[The task]
Count every line of these entries that holds the word "background", and reply with the number only.

******************************

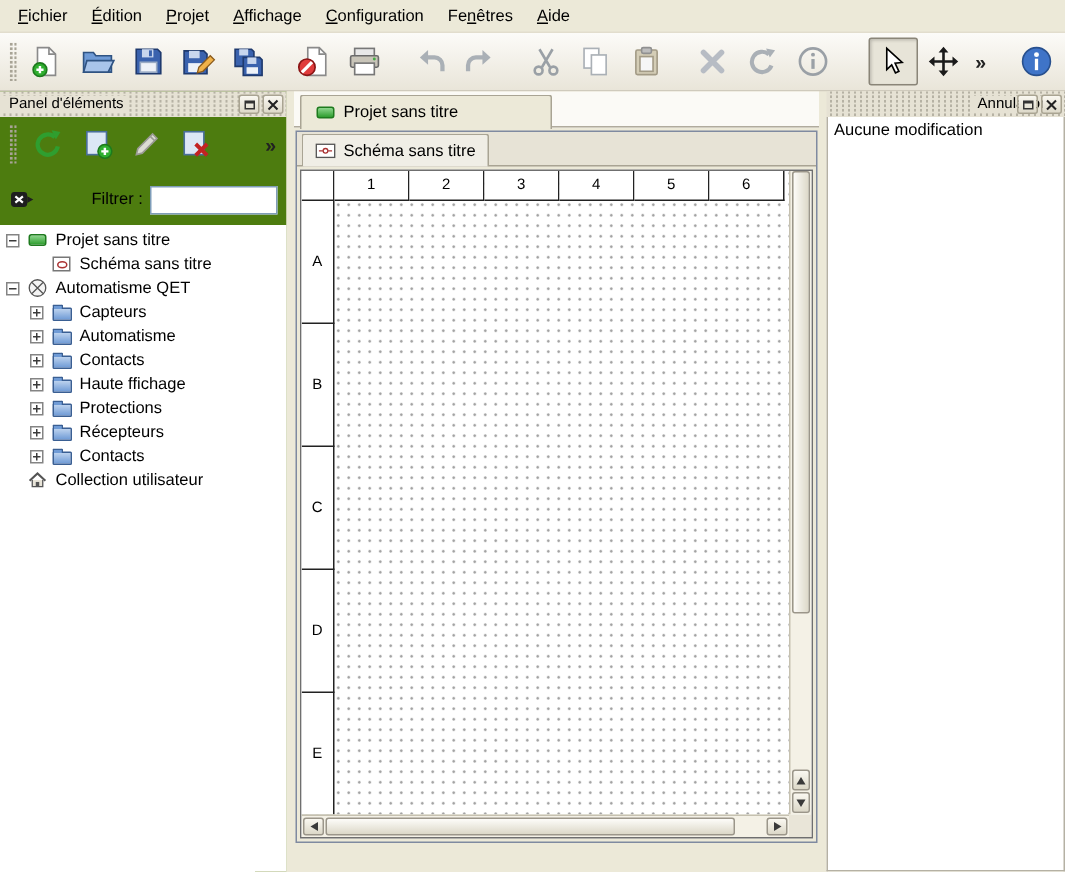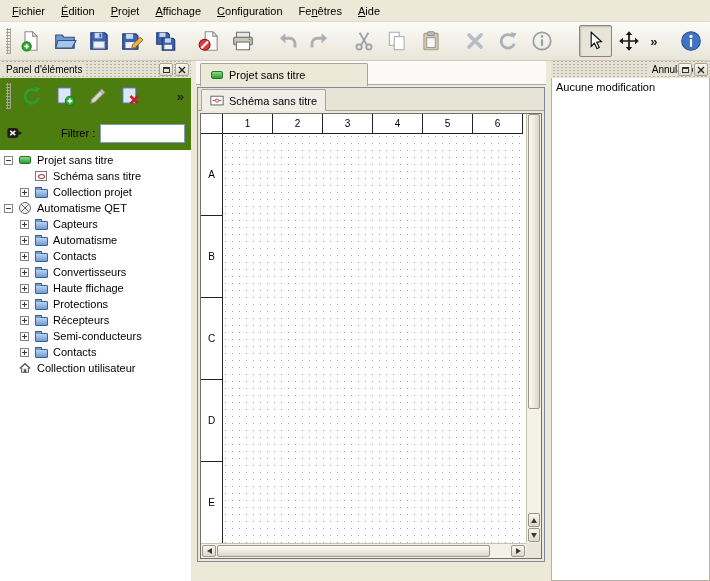--- a/index.html
+++ b/index.html
@@ -376,13 +376,6 @@
           </span>
         <span class="t-label">Schéma sans titre</span>
       </div>
-      <div class="tree-row d1">
-        <span class="exp plus"></span>
-        <span class="ti">
-            <span class="ic-fold"></span>
-          </span>
-        <span class="t-label">Collection projet</span>
-      </div>
       <div class="tree-row">
         <span class="exp minus"></span>
         <span class="ti">

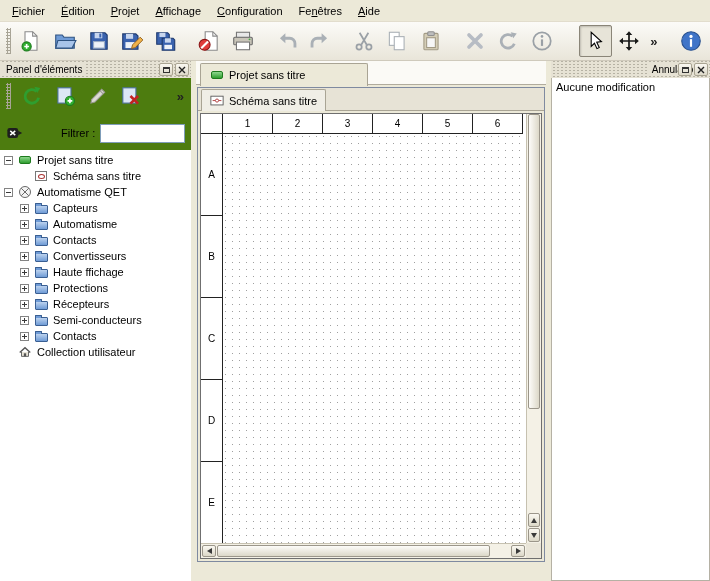--- a/index.html
+++ b/index.html
@@ -412,13 +412,6 @@
         <span class="ti">
             <span class="ic-fold"></span>
           </span>
-        <span class="t-label">Convertisseurs</span>
-      </div>
-      <div class="tree-row d1">
-        <span class="exp plus"></span>
-        <span class="ti">
-            <span class="ic-fold"></span>
-          </span>
         <span class="t-label">Haute ffichage</span>
       </div>
       <div class="tree-row d1">

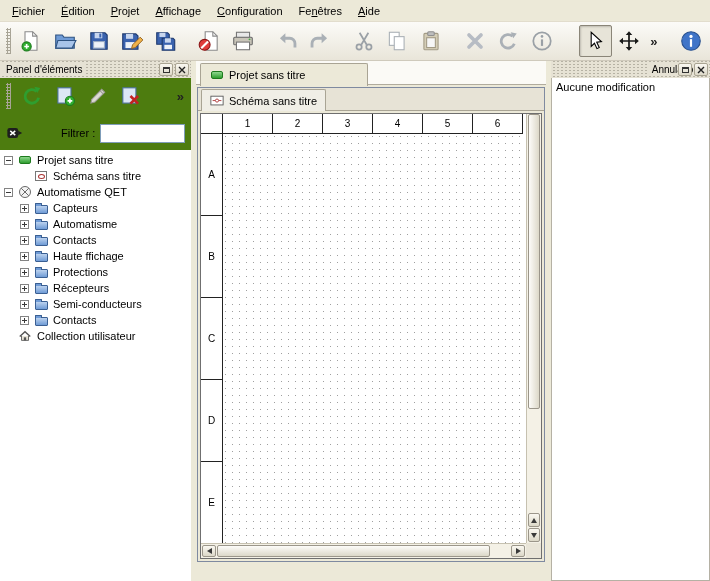--- a/index.html
+++ b/index.html
@@ -433,13 +433,6 @@
         <span class="ti">
             <span class="ic-fold"></span>
           </span>
-        <span class="t-label">Semi-conducteurs</span>
-      </div>
-      <div class="tree-row d1">
-        <span class="exp plus"></span>
-        <span class="ti">
-            <span class="ic-fold"></span>
-          </span>
         <span class="t-label">Contacts</span>
       </div>
       <div class="tree-row">

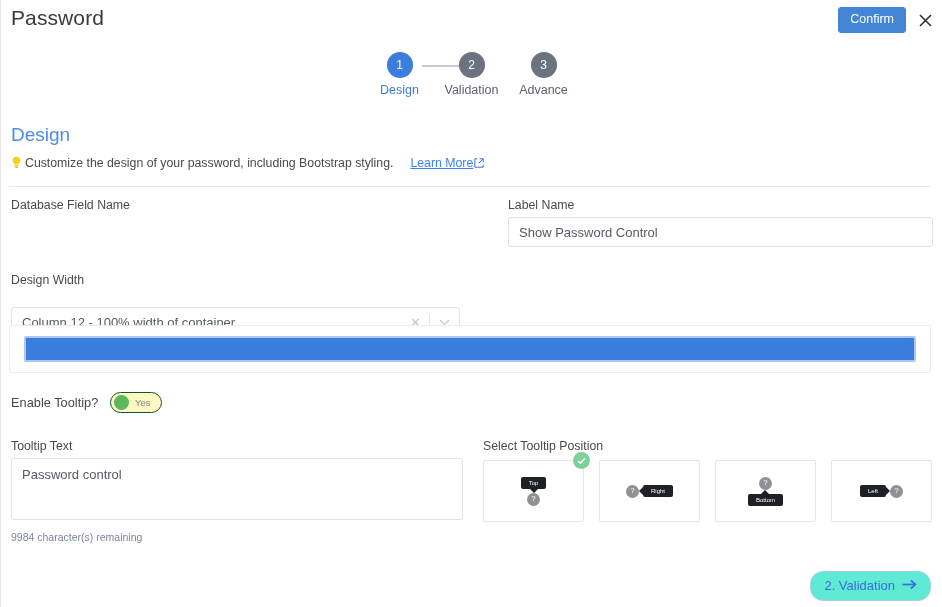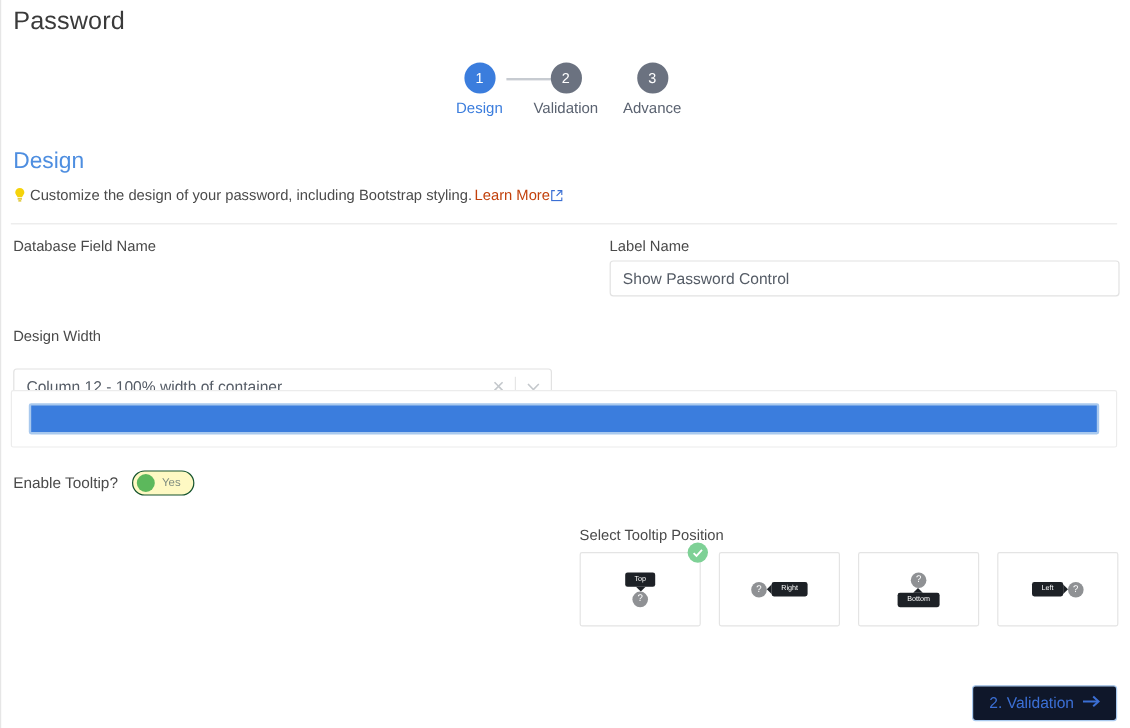--- a/index.html
+++ b/index.html
@@ -429,6 +429,14 @@
 
   <div class="header">
     <div class="page-title">Password</div>
+    <div class="header-actions">
+      <button class="confirm-btn">Confirm</button>
+      <div class="close-x">
+        <svg width="13" height="13" viewBox="0 0 13 13" aria-hidden="true">
+          <path d="M1 1 L12 12 M12 1 L1 12" stroke="#333" stroke-width="1.6" fill="none"></path>
+        </svg>
+      </div>
+    </div>
   </div>
 
   <div class="stepper">

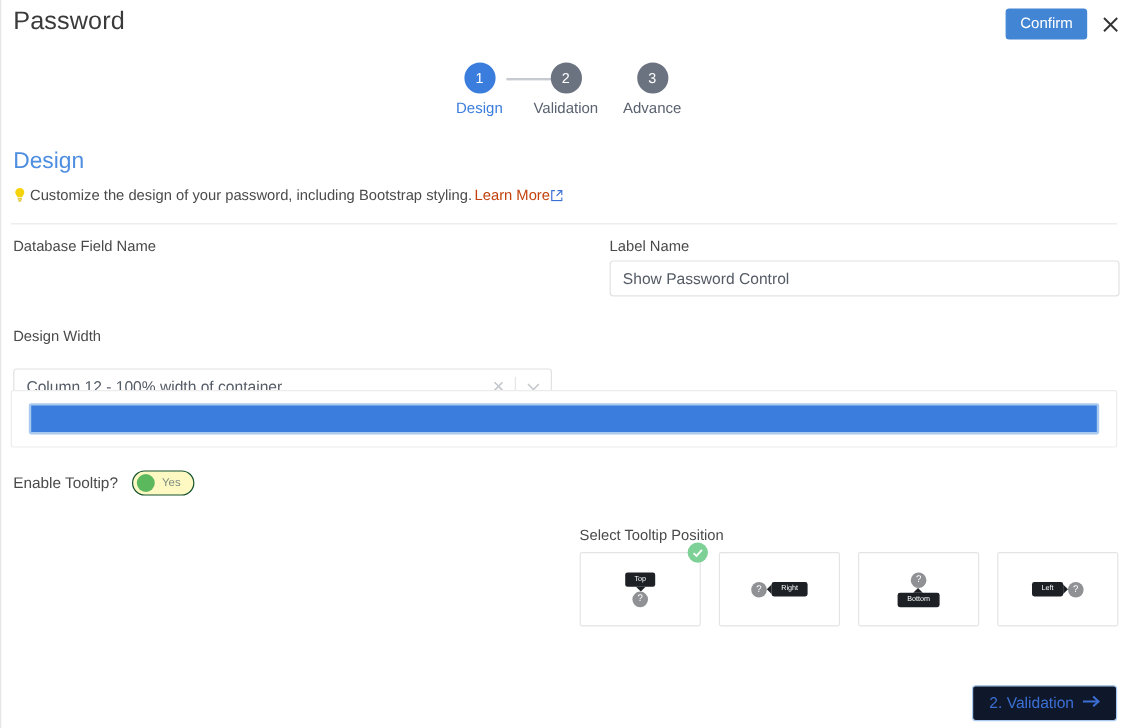--- a/index.html
+++ b/index.html
@@ -146,8 +146,9 @@
     align-items: center;
   }
   .learn-link {
-    color: #c2410c;
-    margin-left: 2px;
+    color: #3b82f6;
+    text-decoration: underline;
+    margin-left: 17px;
     cursor: pointer;
   }
   .ext-icon { margin-left: 1px; display: inline-flex; vertical-align: -2px; }

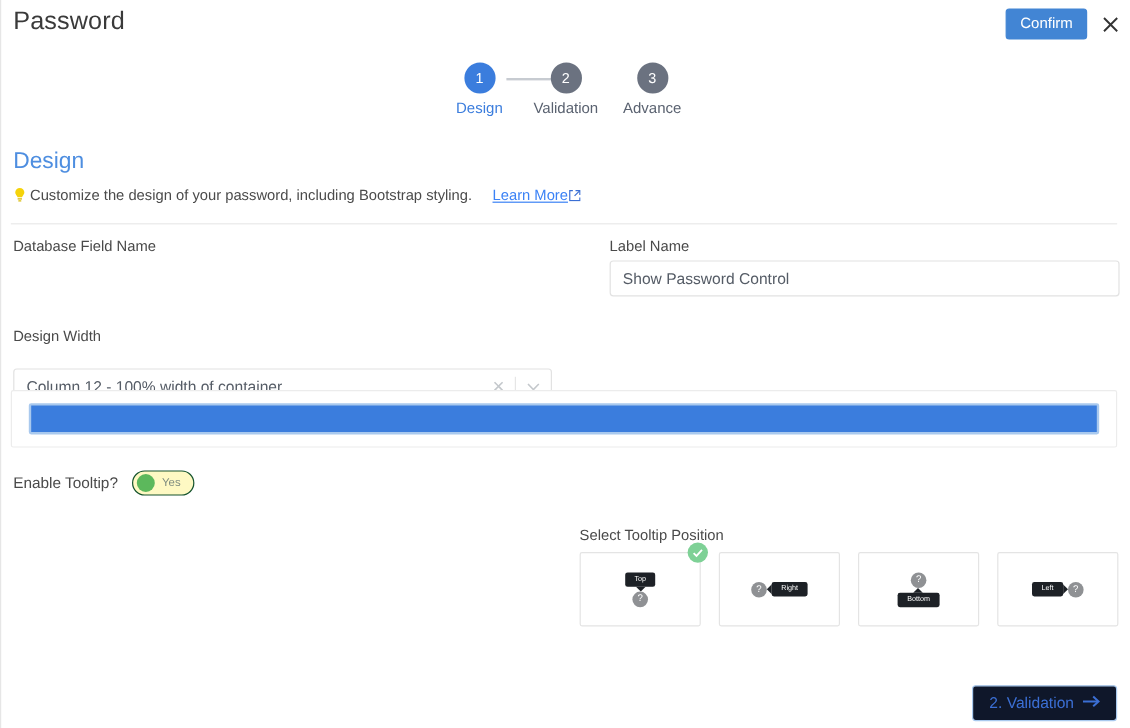--- a/index.html
+++ b/index.html
@@ -522,6 +522,11 @@
     </div>
   </div>
 
+  <div class="tooltip-area">
+    <label class="field-label">Tooltip Text</label>
+    <textarea class="textarea" style="">Password control</textarea>
+    <div class="char-remaining">9984 character(s) remaining</div>
+  </div>
 
   <div class="position-area">
     <label class="field-label">Select Tooltip Position</label>

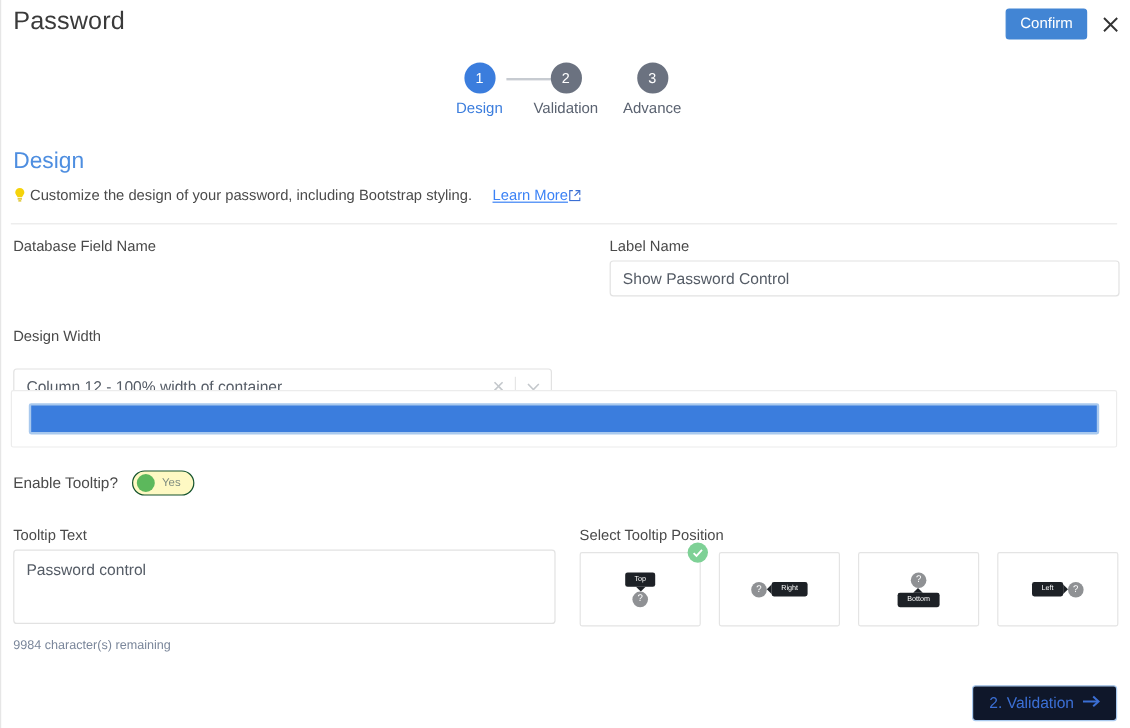--- a/index.html
+++ b/index.html
@@ -410,9 +410,9 @@
     right: 11px;
     top: 571px;
     border: 1px solid #a9c9ee;
-    background: #0f172a;
+    background: #5eead4;
     color: #3b6fd4;
-    border-radius: 3px;
+    border-radius: 13px;
     font-size: 13px;
     font-family: "Liberation Sans", sans-serif;
     padding: 6px 13px;

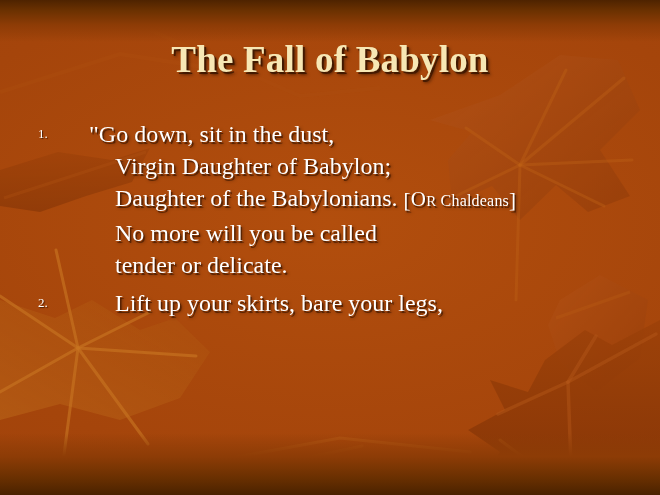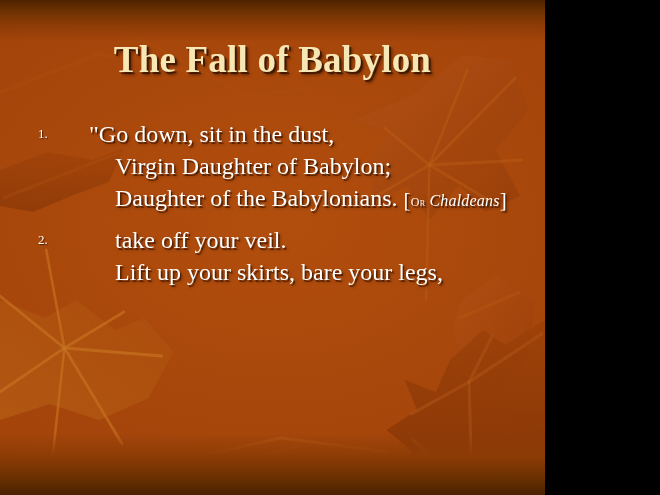--- a/index.html
+++ b/index.html
@@ -9,7 +9,7 @@
   }
   #slide {
     position: relative;
-    width: 545px;
+    width: 660px;
     height: 495px;
     overflow: hidden;
     font-family: "Liberation Serif", "DejaVu Serif", serif;

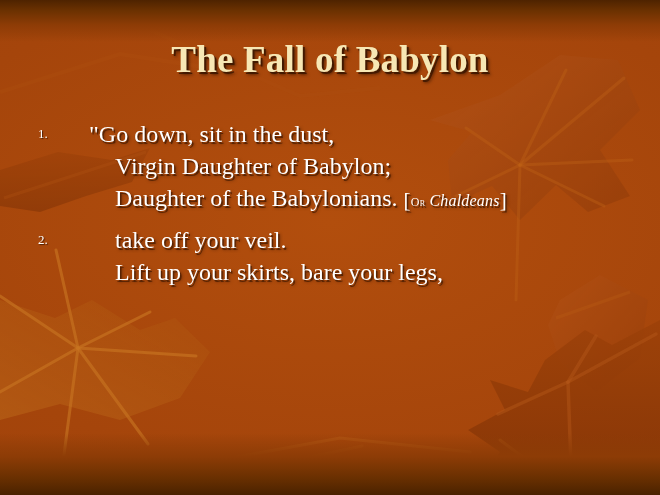--- a/index.html
+++ b/index.html
@@ -99,7 +99,7 @@
   }
   .note .or {
     font-variant: small-caps;
-    font-size: 12px;
+    font-size: 21px;
   }
   .note .ital {
     font-style: italic;

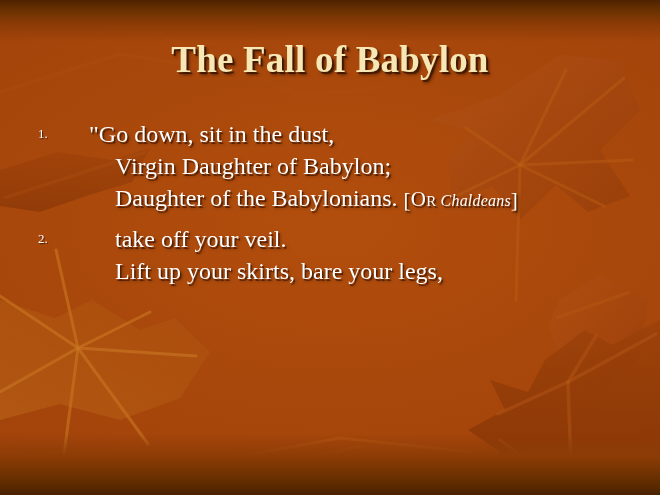--- a/index.html
+++ b/index.html
@@ -102,7 +102,6 @@
     font-size: 21px;
   }
   .note .ital {
-    font-style: italic;
     margin-top: 21px;
   }
 </style>

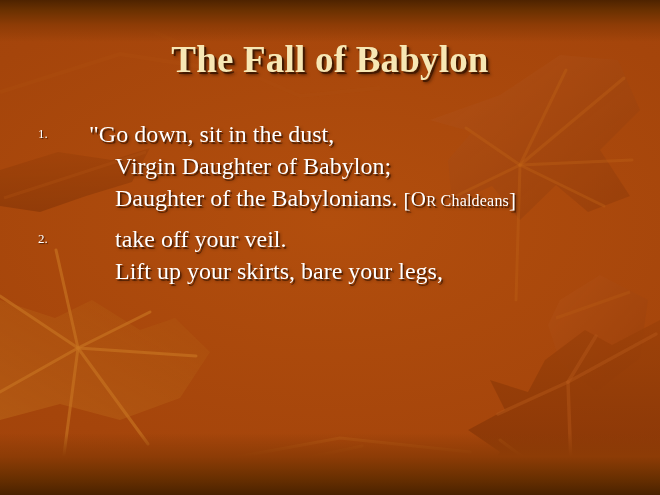--- a/index.html
+++ b/index.html
@@ -209,6 +209,7 @@
             <span class="brk">[</span><span class="or">Or</span> <span class="ital">Chaldeans</span><span class="brk">]</span>
           </span>
         </div>
+        <div class="line indent">No more will you be called</div>
       </div>
     </div>
 

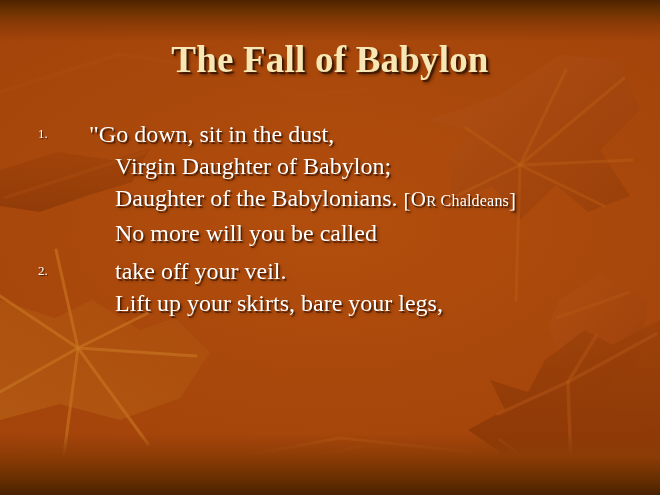--- a/index.html
+++ b/index.html
@@ -210,6 +210,7 @@
           </span>
         </div>
         <div class="line indent">No more will you be called</div>
+        <div class="line indent">tender or delicate.</div>
       </div>
     </div>
 

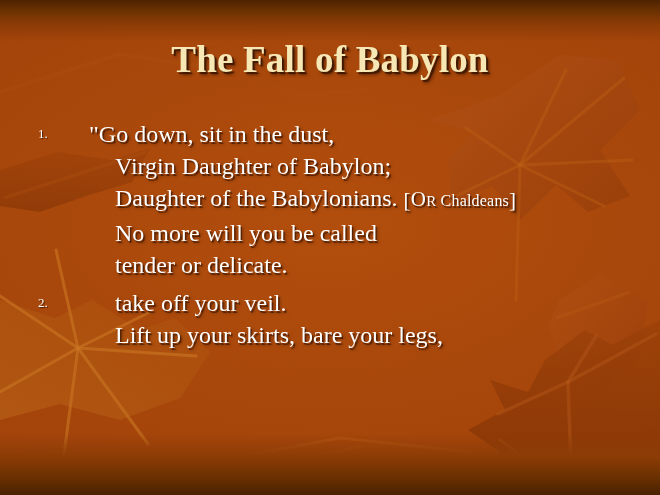--- a/index.html
+++ b/index.html
@@ -217,7 +217,6 @@
     <div class="stanza">
       <div class="num">2.</div>
       <div class="lines">
-        <div class="line indent">take off your veil.</div>
         <div class="line indent">Lift up your skirts, bare your legs,</div>
       </div>
     </div>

******************************

[Response below]
2